Defining Voice over Internet Protocol

Defining VoIP
VoIP or Voice Over Internet Protocol is a technology that uses internet protocols to send and receive voice calls. VoIP uses the same protocols used to send an email or data through the internet and uses advanced technology to record and transmit sound packets over a digital network, employing several procedures to break down samples of sound, enhance the quality of voice, compress them and transmit over the network.

What You Should Know About VoIP
Internet protocols are essentially a set of rules used to establish effective communication and VoIP relies on existing protocols to set up a network. Such a network may be used for a home, corporate setting, for public use, etc. When set up, the network can support a wide range of telephony features, devices and services.

Before VoIP
Before digital networks were set up, people had to work with the old Public Switched Telephone Network, or PSTN, and the network worked fine on many levels, but it is still presented many limitations in an advanced telecommunication industry. VoIP was designed to allow the same telephony, but over a computer network instead of the old circuit-switched systems, VoIP enabled packet-switched systems, which put voice signals into compressed packets, lines them up in sequence and sends them to the recipient, forming an effective conversation. By using packets to relay sound, VoIP allows more information to pass through as opposed to traditional circuit-switched systems.

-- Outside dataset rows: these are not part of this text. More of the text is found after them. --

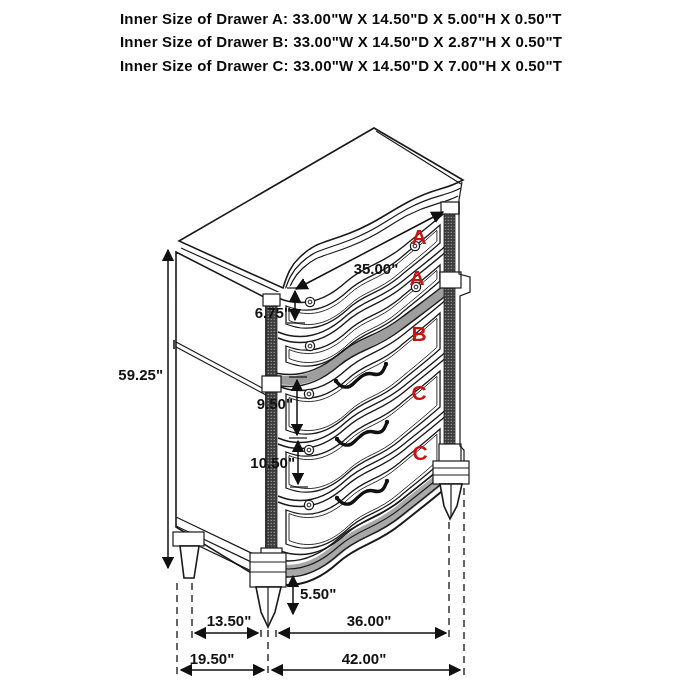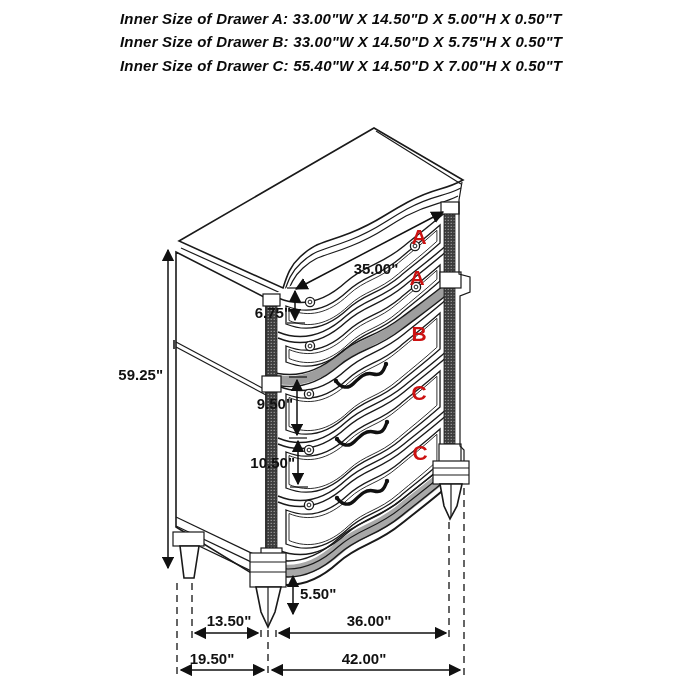--- a/index.html
+++ b/index.html
@@ -1,40 +1,40 @@
 <!DOCTYPE html>
 <html><head>
 <meta charset="utf-8">
 <title>Diagram</title>
 <style>
   html,body{margin:0;padding:0;background:#fff;}
   .canvas{position:relative;width:700px;height:700px;background:#fff;overflow:hidden;
           font-family:"Liberation Sans",sans-serif;}
   .hdr{position:absolute;left:120px;top:7px;font-weight:bold;font-size:15px;
-       line-height:23.4px;color:#0a0a0a;letter-spacing:.2px;white-space:nowrap;font-style:italic;}
+       line-height:23.4px;color:#0a0a0a;letter-spacing:.2px;white-space:nowrap;}
   svg text{font-family:"Liberation Sans",sans-serif;}
   .dim-text{font-size:15px;font-weight:bold;fill:#111;}
   .dlabel{font-size:21px;font-weight:bold;}
   .dim-line{stroke:#111;stroke-width:1.5;}
   .tick{stroke:#111;stroke-width:1.2;}
   .dash{stroke:#333;stroke-width:1.5;stroke-dasharray:7 5;}
   .outline{fill:#fff;stroke:#1a1a1a;stroke-width:1.6;}
   .thin{fill:none;stroke:#1a1a1a;stroke-width:1.2;}
   .med{fill:none;stroke:#1a1a1a;stroke-width:1.6;}
   .cap{fill:#fff;stroke:#1a1a1a;stroke-width:1.2;}
 </style>
 </head>
 <body>
 
 <div class="canvas">
 
   <div class="hdr">
     <div>Inner Size of Drawer A: 33.00"W X 14.50"D X 5.00"H X 0.50"T</div>
-    <div>Inner Size of Drawer B: 33.00"W X 14.50"D X 5.75"H X 0.50"T</div>
-    <div>Inner Size of Drawer C: 55.40"W X 14.50"D X 7.00"H X 0.50"T</div>
+    <div>Inner Size of Drawer B: 33.00"W X 14.50"D X 2.87"H X 0.50"T</div>
+    <div>Inner Size of Drawer C: 33.00"W X 14.50"D X 7.00"H X 0.50"T</div>
   </div>
 
   <svg id="art" width="700" height="700" viewBox="0 0 700 700">
     <defs>
       <marker id="arr" viewBox="0 0 10 10" refX="9" refY="5" markerWidth="8.5" markerHeight="8.5" orient="auto-start-reverse">
           <path d="M0,0 L10,5 L0,10 z" fill="#111"></path>
         </marker>
       <pattern id="pp" width="3" height="3" patternUnits="userSpaceOnUse">
         <rect width="3" height="3" fill="#3d3d3d"></rect>
         <circle cx="1.2" cy="1.2" r="0.55" fill="#d8d8d8"></circle>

This results in more enhanced communication and a versatile type of telephony because the sound packets can work on any VoIP-compatible network.

VoIP makes it possible to access a bunch of services that would usually be impossible with traditional telephony. As mentioned, all VoIP telephony is interoperable, which means the services work seamlessly across different networks: but in addition, the services as also portable, working with all IP enabled devices. Phones that have an inbuilt Network Interface Card are capable of supporting VoIP because they have a way to access Media Access Control (MAC) and communicate over a network, PDA, gateways and computers operate the same way, connecting to a network via the NIC and accessing the network server to transmit packets.

Advantages of Using VoIP
Portability and flexibility. Access to the telephone number is not tied to a particular gadget, all that is required is internet access and a computer or VoIP enabled gadget.
Reduced calling costs. Its one of the main reasons people are turning to VoIP. When compared to traditional telephony, VoIP technology offers many more affordable services.
Most service providers offer a whole range of features that would otherwise be impossible to use with a hard-line.

Main disadvantages
Not all networks are perfect so some users may come across bad reception or static.
Video and voice calls can use up lots of bandwidth that would be a problem if the network is congested.
It costs to call regular phone networks. Users may be allowed to make cheap calls on VoIP, but regular call charges may apply when contacting people on other networks.

In the end, VoIP offers more features and opportunities for both businesses and individuals, which is why its popularity has soared in recent years. A few connectivity challenges may appear every once in a while, but they are not enough to water down the efficiency of the technology.